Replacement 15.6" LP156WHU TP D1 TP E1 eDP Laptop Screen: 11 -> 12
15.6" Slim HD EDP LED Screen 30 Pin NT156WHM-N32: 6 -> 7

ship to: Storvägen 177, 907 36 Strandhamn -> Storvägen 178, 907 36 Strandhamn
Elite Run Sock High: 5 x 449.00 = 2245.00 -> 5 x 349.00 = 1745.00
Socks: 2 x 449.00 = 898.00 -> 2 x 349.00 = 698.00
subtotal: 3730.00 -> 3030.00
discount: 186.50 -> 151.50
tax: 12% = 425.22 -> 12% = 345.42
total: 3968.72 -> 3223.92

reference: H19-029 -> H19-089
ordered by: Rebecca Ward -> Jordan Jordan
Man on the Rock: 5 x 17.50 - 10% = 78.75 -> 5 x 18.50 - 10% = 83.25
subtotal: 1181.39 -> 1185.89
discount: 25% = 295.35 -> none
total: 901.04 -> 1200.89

==

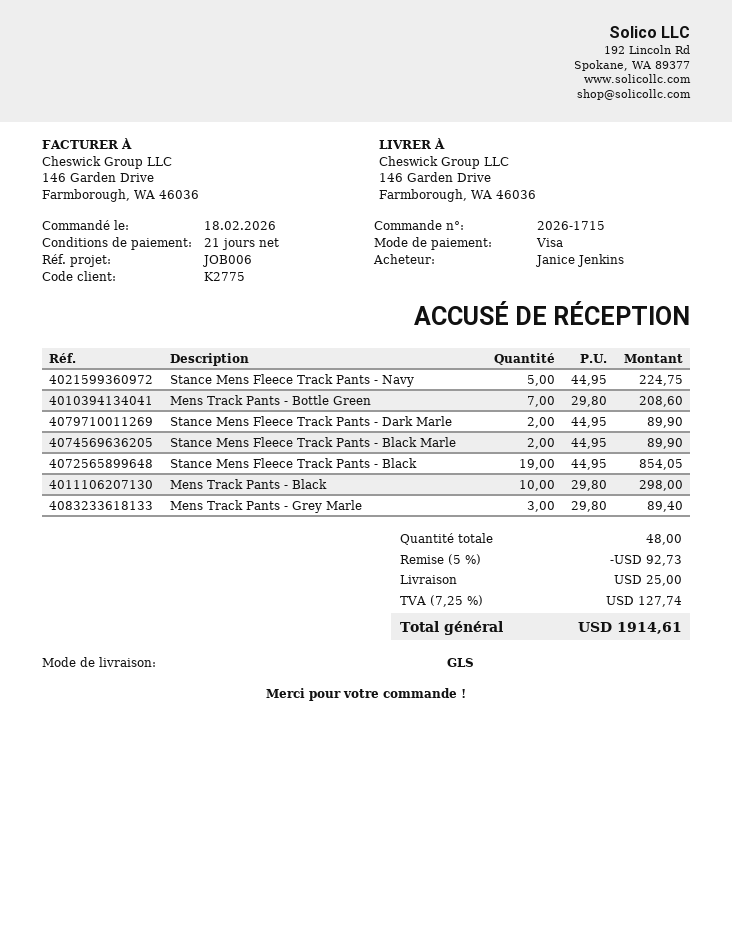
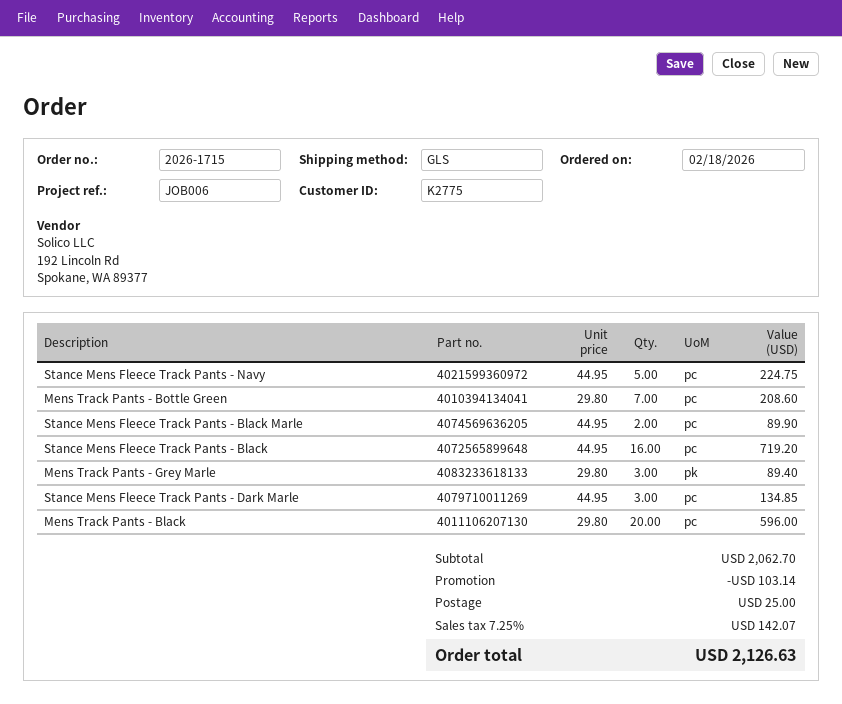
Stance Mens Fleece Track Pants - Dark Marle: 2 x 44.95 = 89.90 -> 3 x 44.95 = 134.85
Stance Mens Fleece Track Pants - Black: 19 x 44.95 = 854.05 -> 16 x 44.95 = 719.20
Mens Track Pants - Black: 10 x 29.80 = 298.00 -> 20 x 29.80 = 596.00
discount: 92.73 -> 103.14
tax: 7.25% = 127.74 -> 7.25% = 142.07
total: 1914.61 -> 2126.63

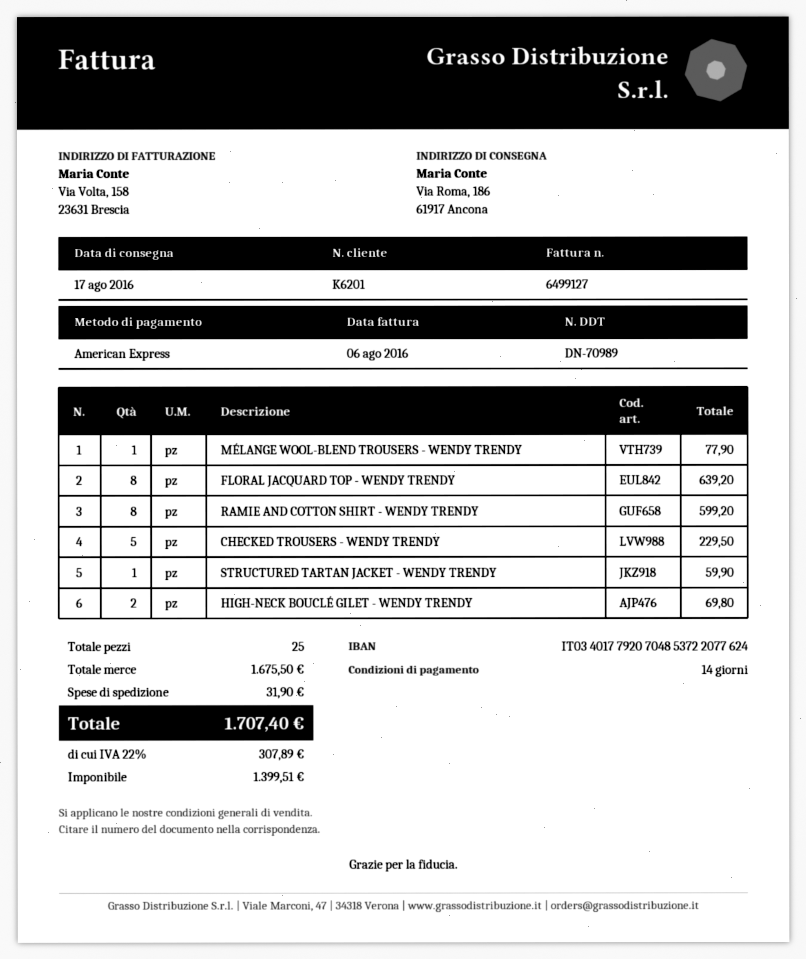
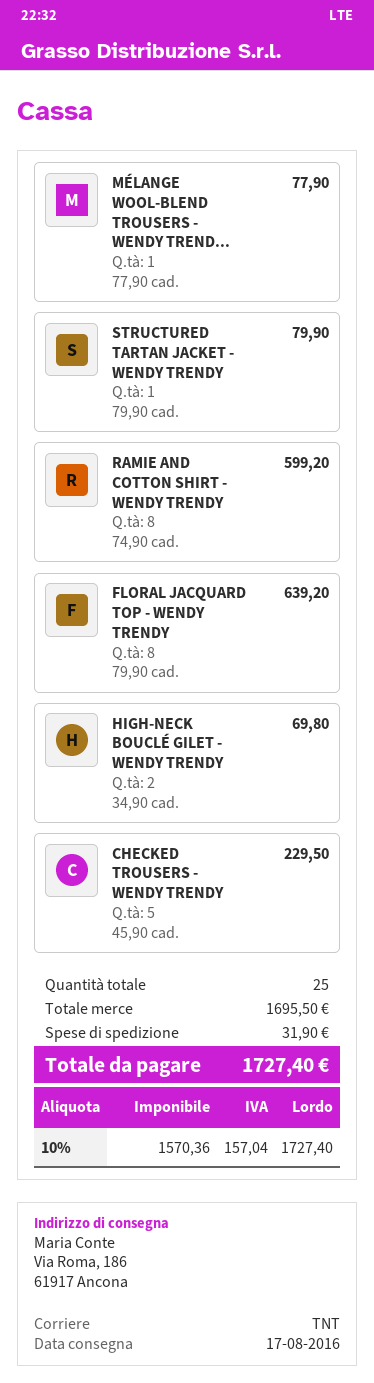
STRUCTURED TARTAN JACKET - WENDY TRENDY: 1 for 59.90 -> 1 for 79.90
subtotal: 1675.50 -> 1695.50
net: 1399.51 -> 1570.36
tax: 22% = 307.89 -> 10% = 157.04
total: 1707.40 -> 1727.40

### Activity
Write out exactly the lines that fall from the line with "Screen: 11 -> 12" to the line with "ship to: Storvägen" in the records above, keeping both ends.

### Result for this task
Replacement 15.6" LP156WHU TP D1 TP E1 eDP Laptop Screen: 11 -> 12
15.6" Slim HD EDP LED Screen 30 Pin NT156WHM-N32: 6 -> 7

ship to: Storvägen 177, 907 36 Strandhamn -> Storvägen 178, 907 36 Strandhamn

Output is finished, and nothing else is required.